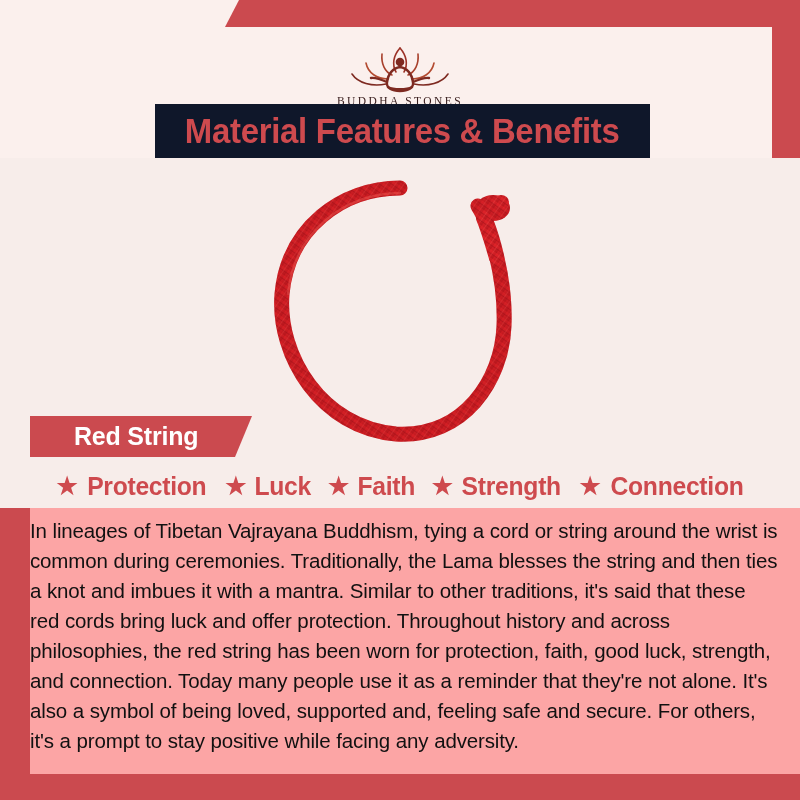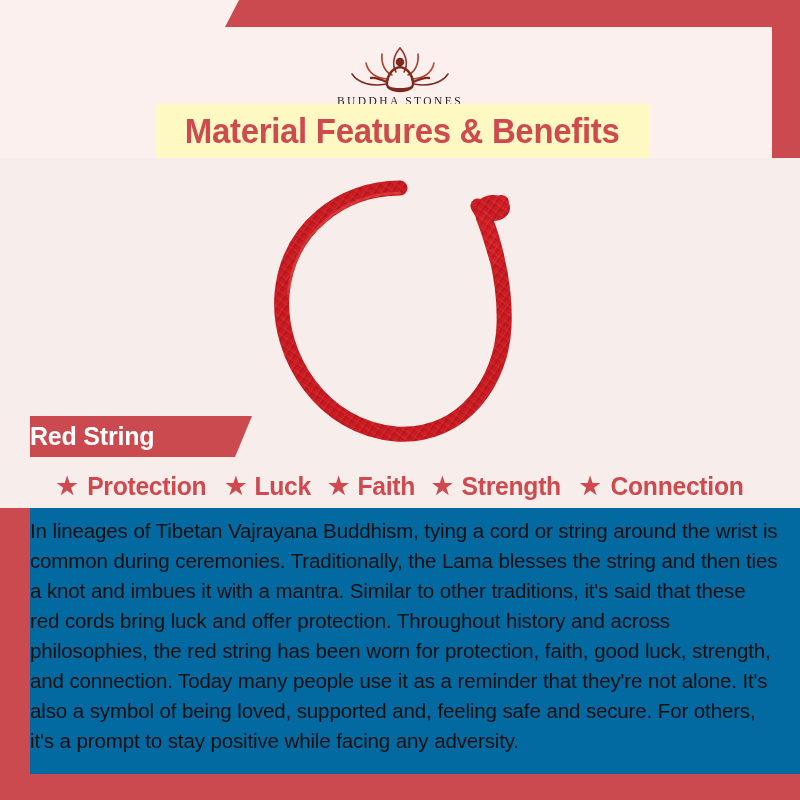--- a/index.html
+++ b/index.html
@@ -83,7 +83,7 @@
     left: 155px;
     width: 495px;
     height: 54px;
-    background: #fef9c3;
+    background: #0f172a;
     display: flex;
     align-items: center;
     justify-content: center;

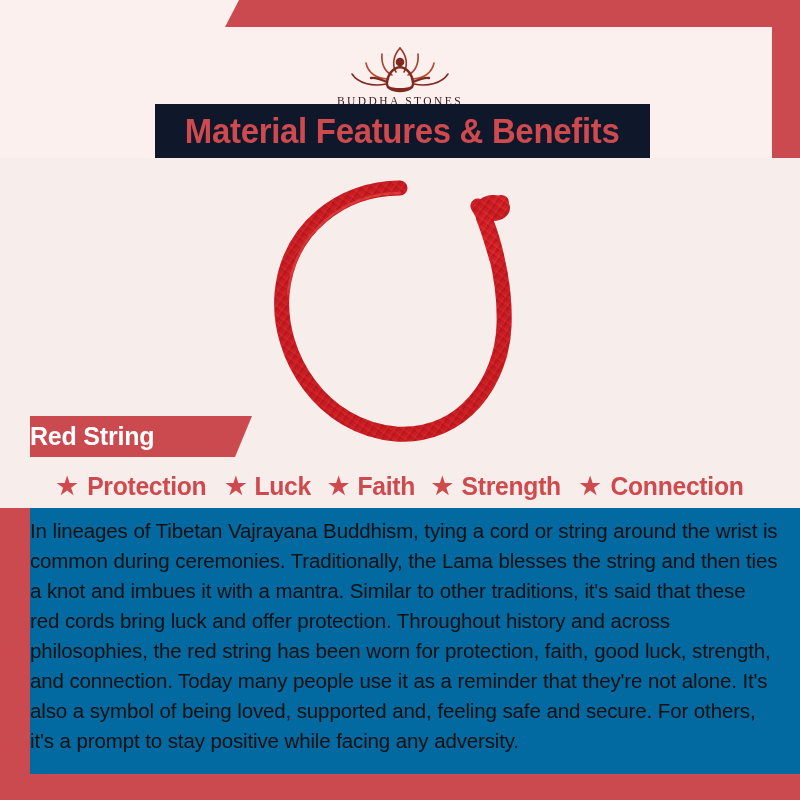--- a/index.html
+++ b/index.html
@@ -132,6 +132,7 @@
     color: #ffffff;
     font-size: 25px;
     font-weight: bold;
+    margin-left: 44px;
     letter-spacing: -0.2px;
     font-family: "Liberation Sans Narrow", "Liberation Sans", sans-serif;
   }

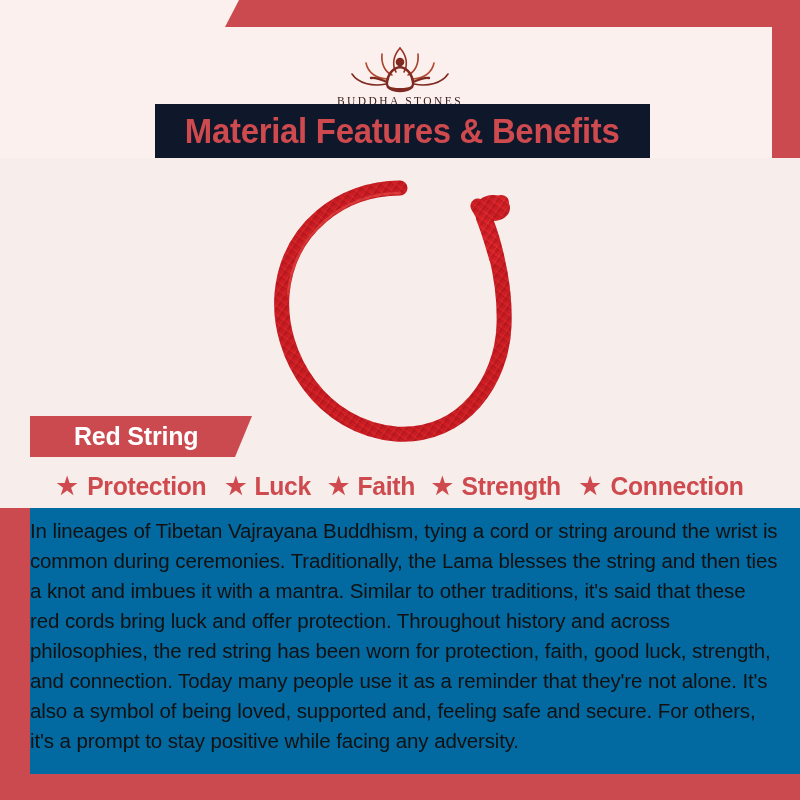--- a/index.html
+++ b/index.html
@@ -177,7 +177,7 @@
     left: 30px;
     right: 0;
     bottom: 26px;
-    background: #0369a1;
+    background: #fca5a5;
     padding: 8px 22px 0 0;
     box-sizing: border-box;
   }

☆ ☆ ☆ ☆

▶ [WHAT IS REQUIRED]: Repeat the entries faithfully. Any picture gets left out.

▶ [RESULT FOR THIS EXERCISE]:
--- a/index.html
+++ b/index.html
@@ -83,7 +83,7 @@
     left: 155px;
     width: 495px;
     height: 54px;
-    background: #fef9c3;
+    background: #0f172a;
     display: flex;
     align-items: center;
     justify-content: center;

--- a/index.html
+++ b/index.html
@@ -132,6 +132,7 @@
     color: #ffffff;
     font-size: 25px;
     font-weight: bold;
+    margin-left: 44px;
     letter-spacing: -0.2px;
     font-family: "Liberation Sans Narrow", "Liberation Sans", sans-serif;
   }

--- a/index.html
+++ b/index.html
@@ -177,7 +177,7 @@
     left: 30px;
     right: 0;
     bottom: 26px;
-    background: #0369a1;
+    background: #fca5a5;
     padding: 8px 22px 0 0;
     box-sizing: border-box;
   }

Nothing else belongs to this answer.